DATA TO USE:
--------------------------------------------------
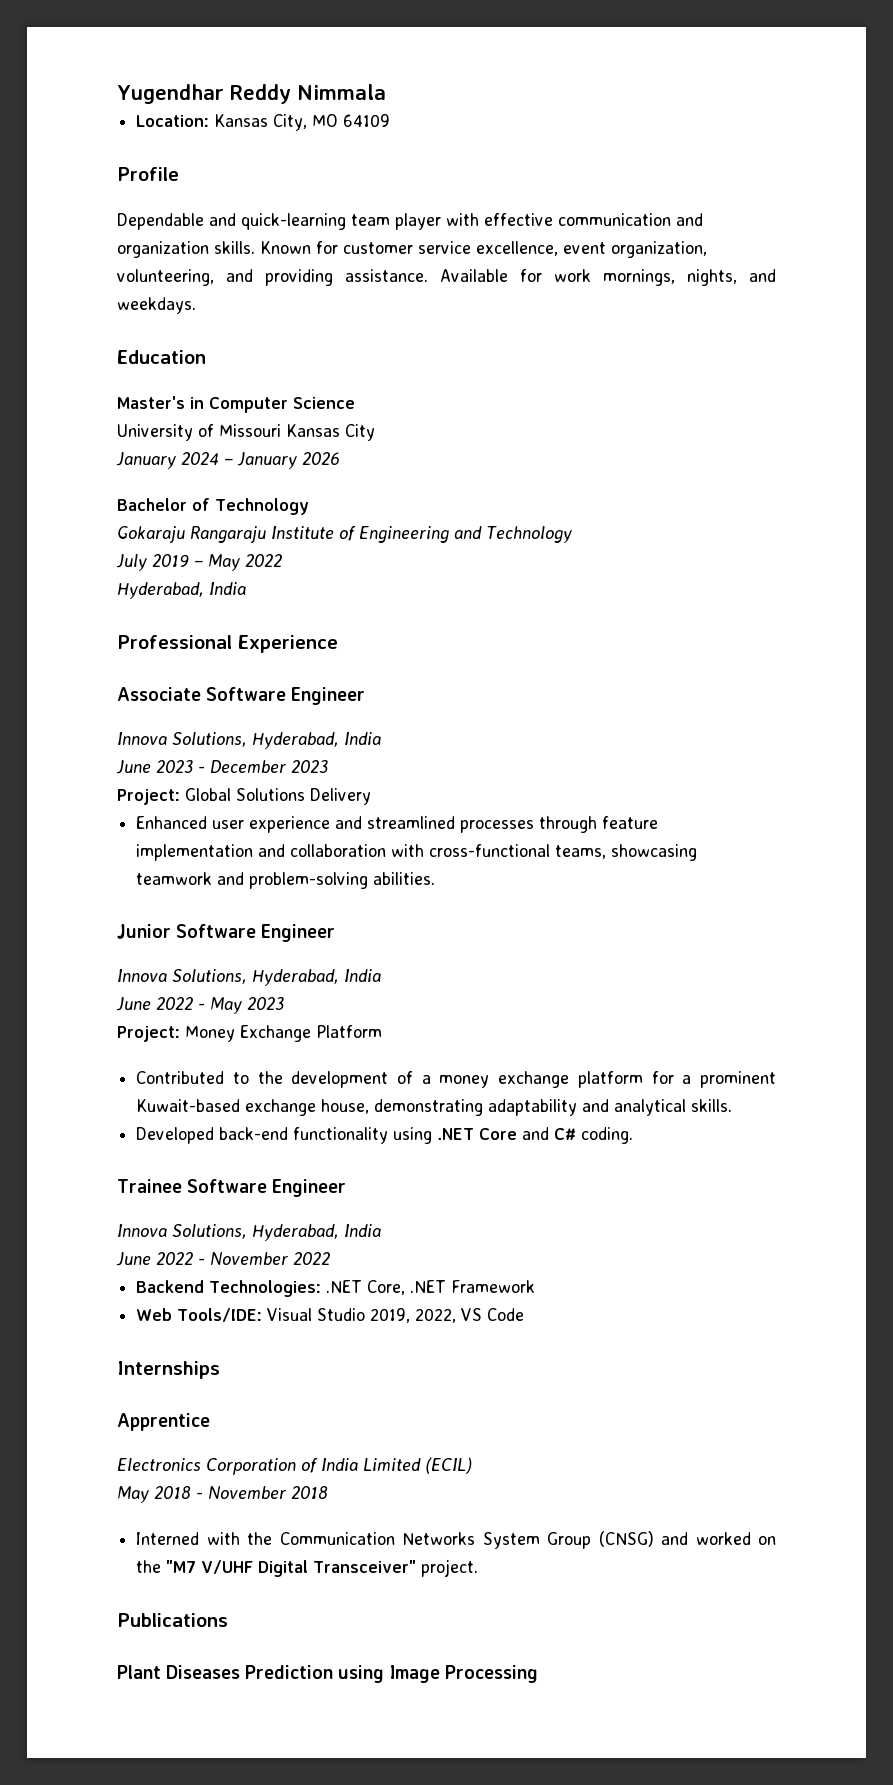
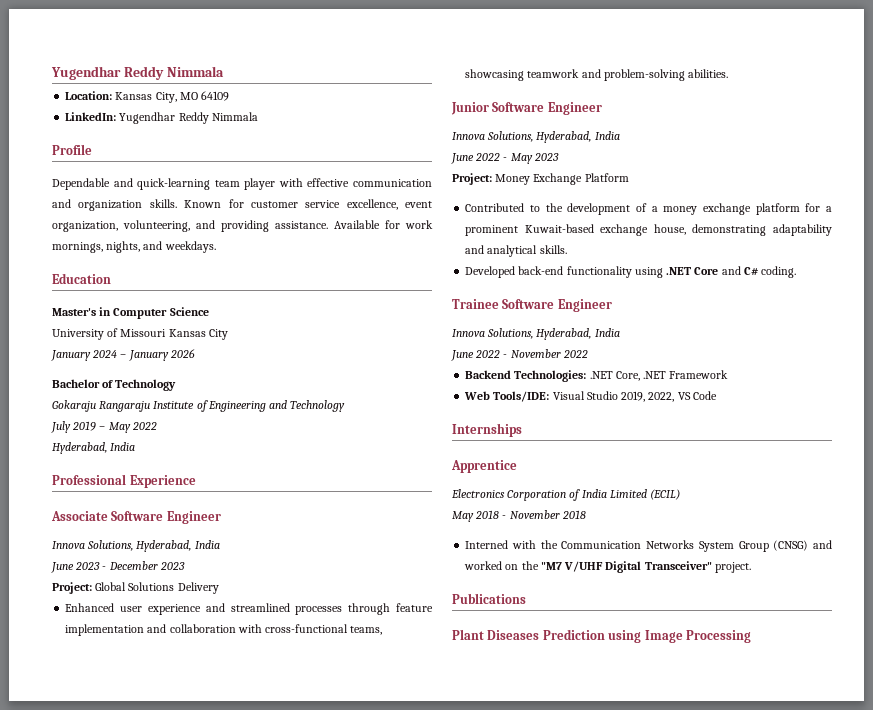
+ LinkedIn: Yugendhar Reddy Nimmala

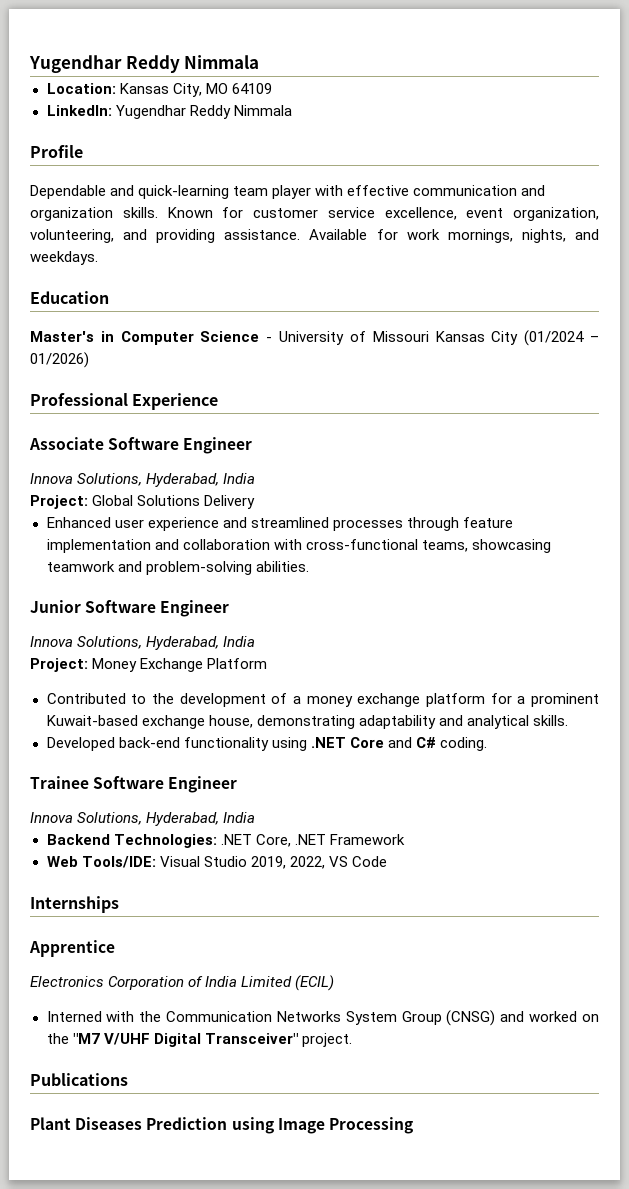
- Master's in Computer Science
- University of Missouri Kansas City
- January 2024 – January 2026
- Bachelor of Technology
- Gokaraju Rangaraju Institute of Engineering and Technology
- July 2019 – May 2022
- Hyderabad, India
+ Master's in Computer Science - University of Missouri Kansas City (01/2024 – 01/2026)
- June 2023 - December 2023
- June 2022 - May 2023
- June 2022 - November 2022
- May 2018 - November 2018

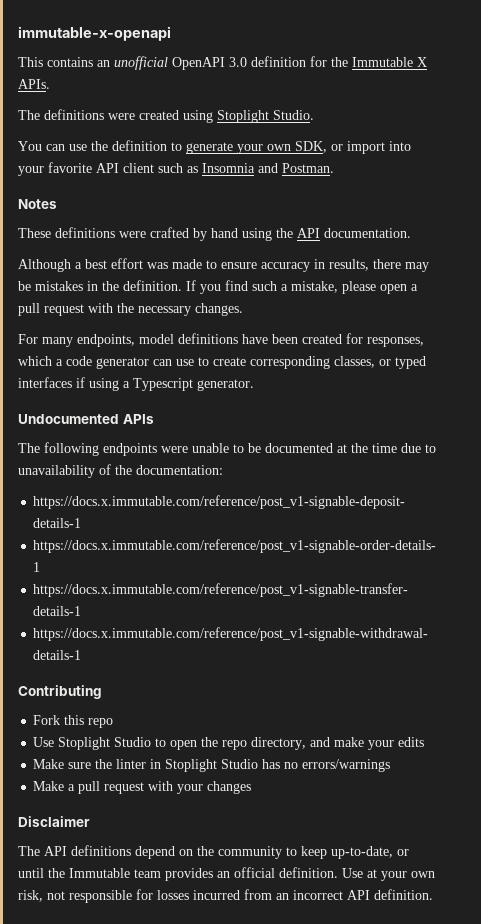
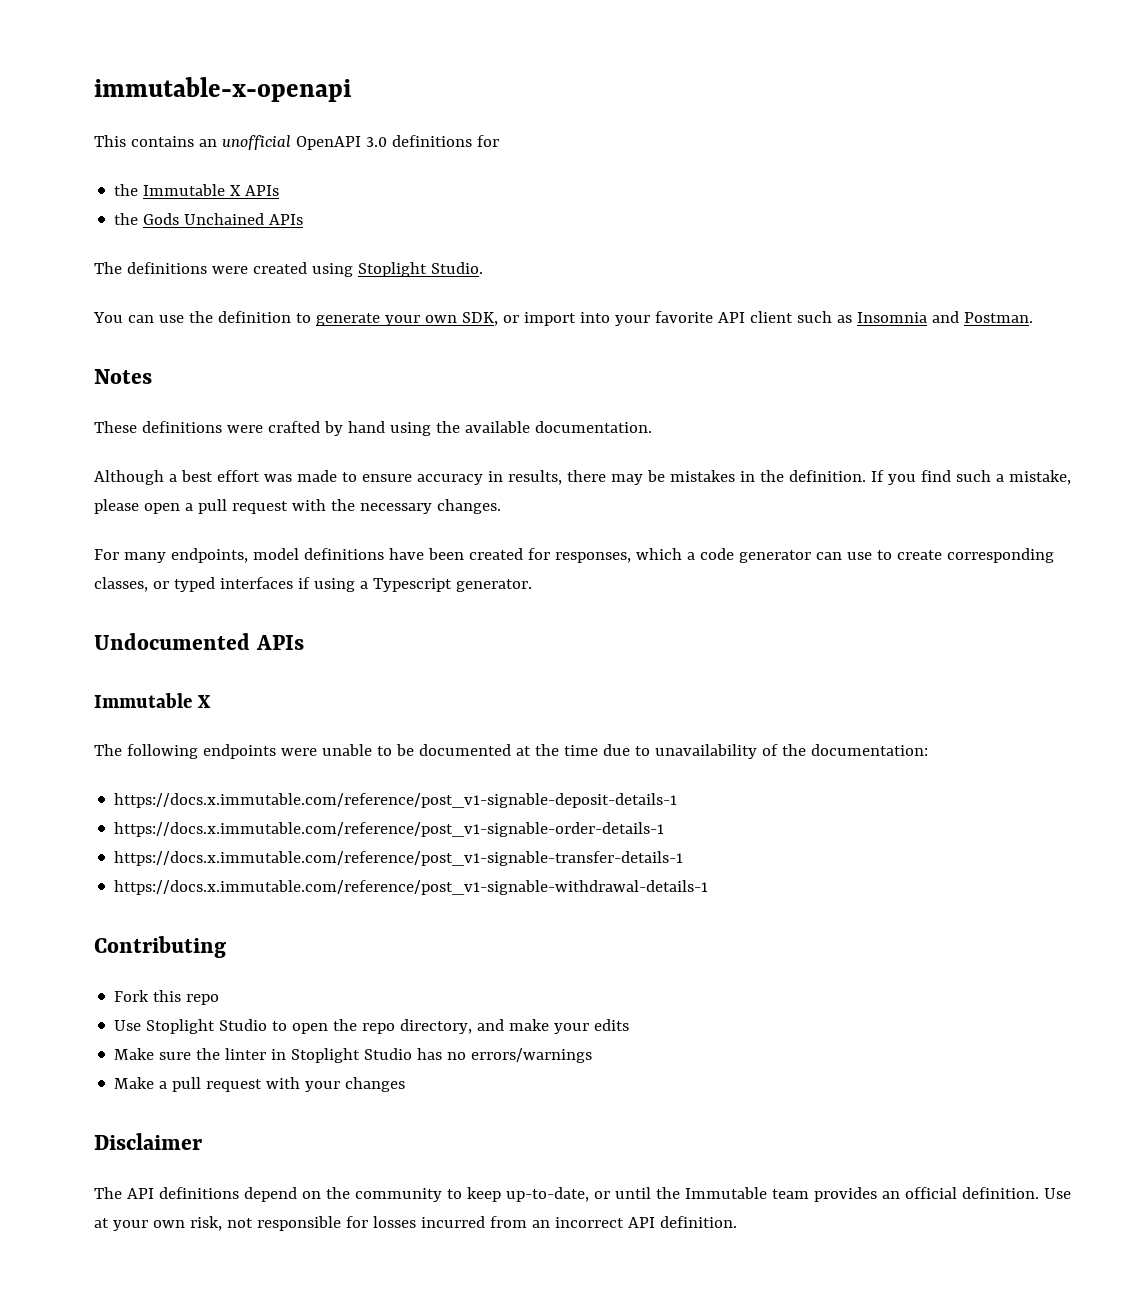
- This contains an unofficial OpenAPI 3.0 definition for the Immutable X APIs.
+ This contains an unofficial OpenAPI 3.0 definitions for
+ the Immutable X APIs
+ the Gods Unchained APIs
- These definitions were crafted by hand using the API documentation.
+ These definitions were crafted by hand using the available documentation.
  Undocumented APIs
+ Immutable X

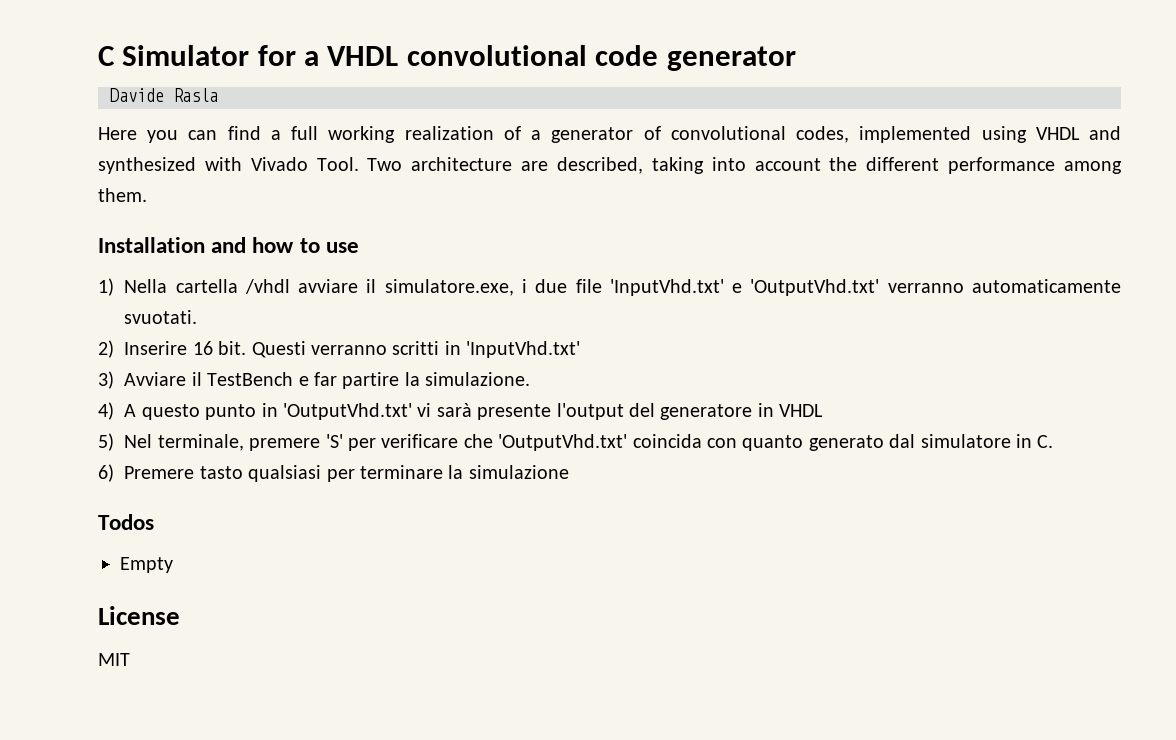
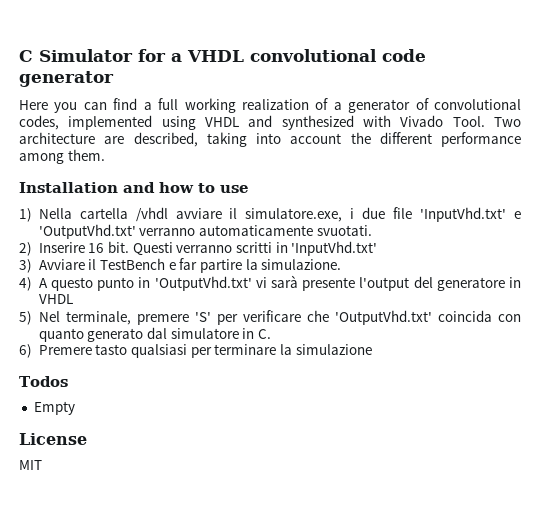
- Davide Rasla

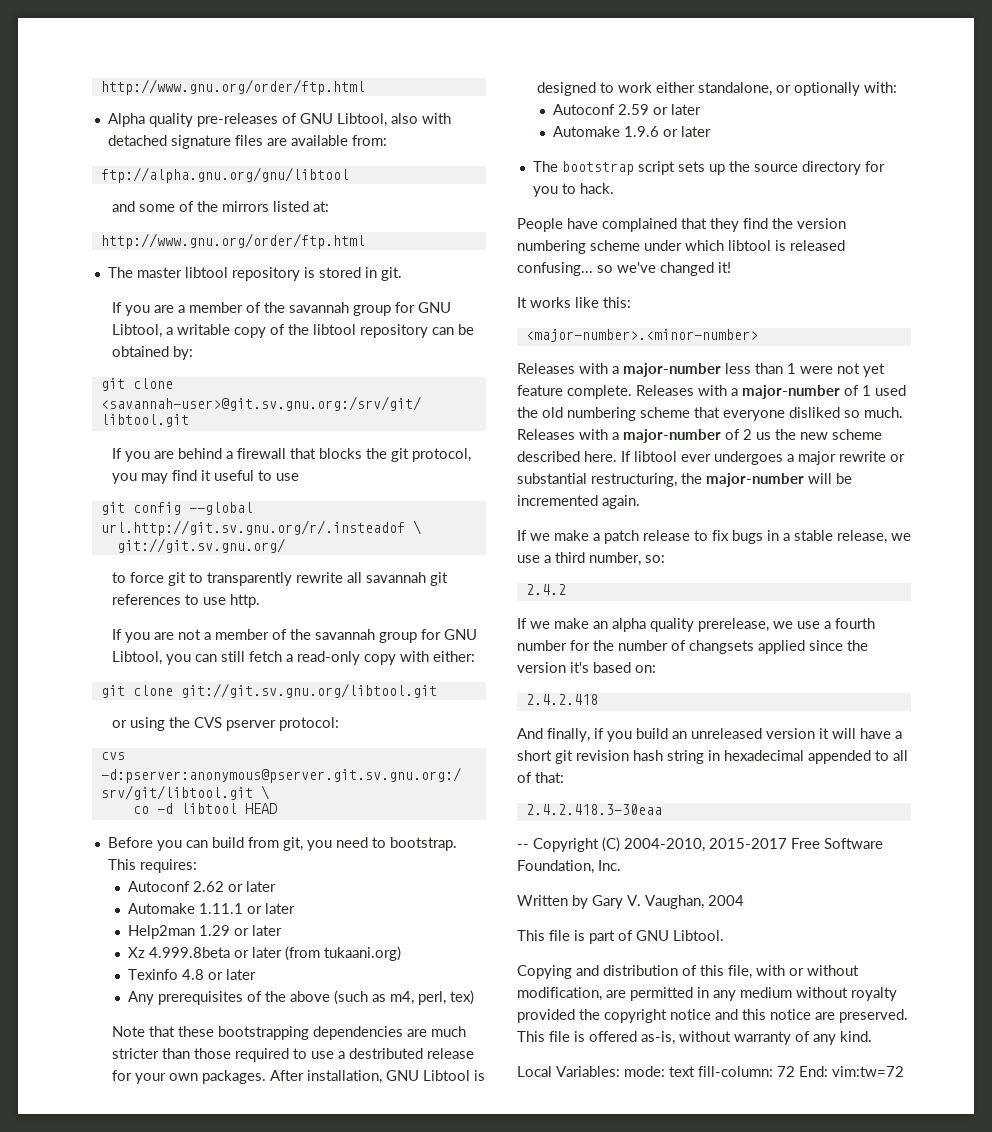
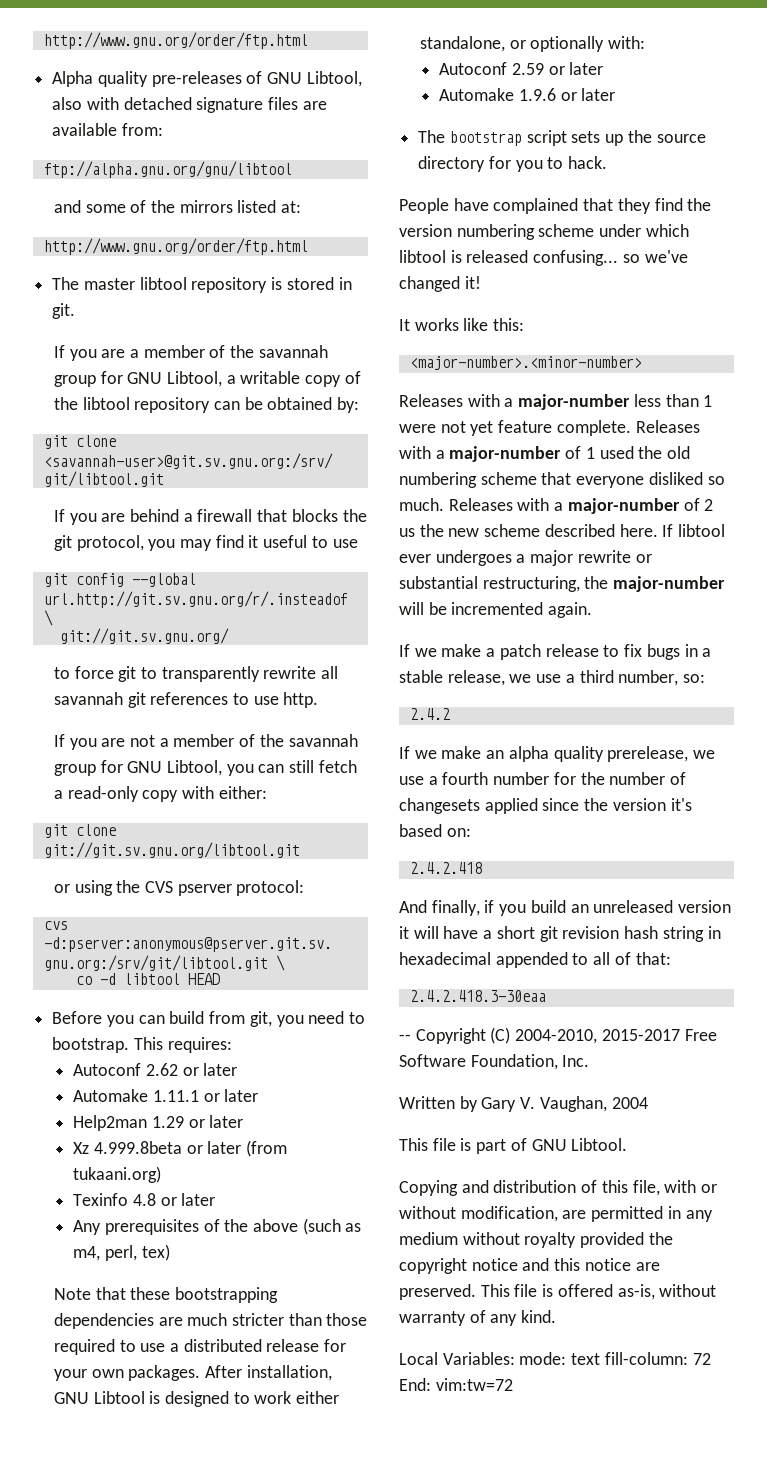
- Note that these bootstrapping dependencies are much stricter than those required to use a destributed release for your own packages.
+ Note that these bootstrapping dependencies are much stricter than those required to use a distributed release for your own packages.
- If we make an alpha quality prerelease, we use a fourth number for the number of changsets applied since the version it's based on:
+ If we make an alpha quality prerelease, we use a fourth number for the number of changesets applied since the version it's based on:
--------------------------------------------------
WORK TASK: Work out how many lines in the records above contain the word "hand". State only that number.

WRITTEN REPLY: 2